> _Description of the task_
Take the material below and output exactly the run of lines from the one containing "συνταγογραφηθεί συμπληρωματική θεραπεία." down to the one containing "- In an retrospective", with both included.

Record extracts Block Start

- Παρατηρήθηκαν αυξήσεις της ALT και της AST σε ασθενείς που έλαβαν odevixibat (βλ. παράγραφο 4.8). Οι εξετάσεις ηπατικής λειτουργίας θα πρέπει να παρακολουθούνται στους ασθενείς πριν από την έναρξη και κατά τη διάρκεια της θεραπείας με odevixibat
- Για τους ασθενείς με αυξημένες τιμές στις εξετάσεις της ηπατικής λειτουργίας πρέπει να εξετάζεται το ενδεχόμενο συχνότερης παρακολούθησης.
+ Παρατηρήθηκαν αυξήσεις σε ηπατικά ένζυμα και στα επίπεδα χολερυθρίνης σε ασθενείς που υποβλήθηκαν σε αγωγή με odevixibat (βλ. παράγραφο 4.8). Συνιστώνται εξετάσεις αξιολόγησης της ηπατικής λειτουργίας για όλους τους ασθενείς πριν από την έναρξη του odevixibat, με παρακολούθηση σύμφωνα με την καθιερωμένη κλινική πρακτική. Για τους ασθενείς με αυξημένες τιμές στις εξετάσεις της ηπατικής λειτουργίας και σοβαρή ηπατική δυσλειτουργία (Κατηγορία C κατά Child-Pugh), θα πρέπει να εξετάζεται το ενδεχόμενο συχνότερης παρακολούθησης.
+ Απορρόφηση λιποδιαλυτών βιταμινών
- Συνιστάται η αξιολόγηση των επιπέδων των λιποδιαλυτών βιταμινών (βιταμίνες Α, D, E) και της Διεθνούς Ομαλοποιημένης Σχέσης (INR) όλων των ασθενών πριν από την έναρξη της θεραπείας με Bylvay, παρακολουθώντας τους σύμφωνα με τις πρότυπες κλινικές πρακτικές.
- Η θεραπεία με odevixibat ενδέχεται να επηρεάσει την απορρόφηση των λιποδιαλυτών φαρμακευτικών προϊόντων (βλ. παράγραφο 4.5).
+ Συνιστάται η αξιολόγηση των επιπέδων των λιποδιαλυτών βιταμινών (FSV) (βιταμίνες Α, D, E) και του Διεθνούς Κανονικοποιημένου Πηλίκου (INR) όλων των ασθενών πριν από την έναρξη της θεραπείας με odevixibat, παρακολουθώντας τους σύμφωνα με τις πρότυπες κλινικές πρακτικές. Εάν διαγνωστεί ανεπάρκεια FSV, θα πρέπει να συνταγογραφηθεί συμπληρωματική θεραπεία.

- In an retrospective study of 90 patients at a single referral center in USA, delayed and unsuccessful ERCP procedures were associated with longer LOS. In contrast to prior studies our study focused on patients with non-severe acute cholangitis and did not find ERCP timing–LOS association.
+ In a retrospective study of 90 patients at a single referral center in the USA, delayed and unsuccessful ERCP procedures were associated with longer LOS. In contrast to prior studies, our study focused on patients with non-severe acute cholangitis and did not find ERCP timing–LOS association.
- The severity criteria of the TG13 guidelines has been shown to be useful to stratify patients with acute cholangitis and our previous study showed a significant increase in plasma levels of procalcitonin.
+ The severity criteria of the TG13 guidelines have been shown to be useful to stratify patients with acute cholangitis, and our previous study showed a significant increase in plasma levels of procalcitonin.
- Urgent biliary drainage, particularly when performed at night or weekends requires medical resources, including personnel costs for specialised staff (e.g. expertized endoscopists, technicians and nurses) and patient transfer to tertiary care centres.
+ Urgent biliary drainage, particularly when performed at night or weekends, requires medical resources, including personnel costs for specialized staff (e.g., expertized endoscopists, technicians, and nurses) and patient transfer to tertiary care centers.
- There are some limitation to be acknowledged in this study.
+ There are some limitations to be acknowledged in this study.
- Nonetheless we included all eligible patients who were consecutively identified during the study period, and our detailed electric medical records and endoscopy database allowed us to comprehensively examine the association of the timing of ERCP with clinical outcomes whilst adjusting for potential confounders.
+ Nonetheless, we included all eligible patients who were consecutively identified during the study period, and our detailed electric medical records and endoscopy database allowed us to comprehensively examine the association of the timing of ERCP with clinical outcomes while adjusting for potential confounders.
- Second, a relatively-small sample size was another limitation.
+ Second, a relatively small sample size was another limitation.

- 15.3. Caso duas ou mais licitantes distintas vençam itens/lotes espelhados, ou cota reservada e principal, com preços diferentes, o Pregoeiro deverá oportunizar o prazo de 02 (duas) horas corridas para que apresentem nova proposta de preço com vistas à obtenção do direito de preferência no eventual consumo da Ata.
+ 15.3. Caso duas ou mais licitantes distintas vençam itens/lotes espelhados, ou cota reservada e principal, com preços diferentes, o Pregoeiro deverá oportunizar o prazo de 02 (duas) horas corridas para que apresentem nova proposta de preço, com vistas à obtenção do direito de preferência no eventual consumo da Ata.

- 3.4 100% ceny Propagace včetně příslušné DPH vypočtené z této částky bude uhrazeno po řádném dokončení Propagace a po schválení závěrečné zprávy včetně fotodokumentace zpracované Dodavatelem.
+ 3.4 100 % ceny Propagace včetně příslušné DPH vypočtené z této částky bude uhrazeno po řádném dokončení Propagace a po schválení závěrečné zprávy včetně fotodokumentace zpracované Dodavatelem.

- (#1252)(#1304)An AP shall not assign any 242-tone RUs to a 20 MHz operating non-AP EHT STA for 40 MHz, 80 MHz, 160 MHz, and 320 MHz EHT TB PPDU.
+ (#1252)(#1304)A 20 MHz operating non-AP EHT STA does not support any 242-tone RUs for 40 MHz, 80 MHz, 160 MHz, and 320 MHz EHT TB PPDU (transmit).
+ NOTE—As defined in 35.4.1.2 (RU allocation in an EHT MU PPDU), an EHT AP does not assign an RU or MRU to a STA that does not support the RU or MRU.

Record extracts Block End

> _Task output_
+ Συνιστάται η αξιολόγηση των επιπέδων των λιποδιαλυτών βιταμινών (FSV) (βιταμίνες Α, D, E) και του Διεθνούς Κανονικοποιημένου Πηλίκου (INR) όλων των ασθενών πριν από την έναρξη της θεραπείας με odevixibat, παρακολουθώντας τους σύμφωνα με τις πρότυπες κλινικές πρακτικές. Εάν διαγνωστεί ανεπάρκεια FSV, θα πρέπει να συνταγογραφηθεί συμπληρωματική θεραπεία.

- In an retrospective study of 90 patients at a single referral center in USA, delayed and unsuccessful ERCP procedures were associated with longer LOS. In contrast to prior studies our study focused on patients with non-severe acute cholangitis and did not find ERCP timing–LOS association.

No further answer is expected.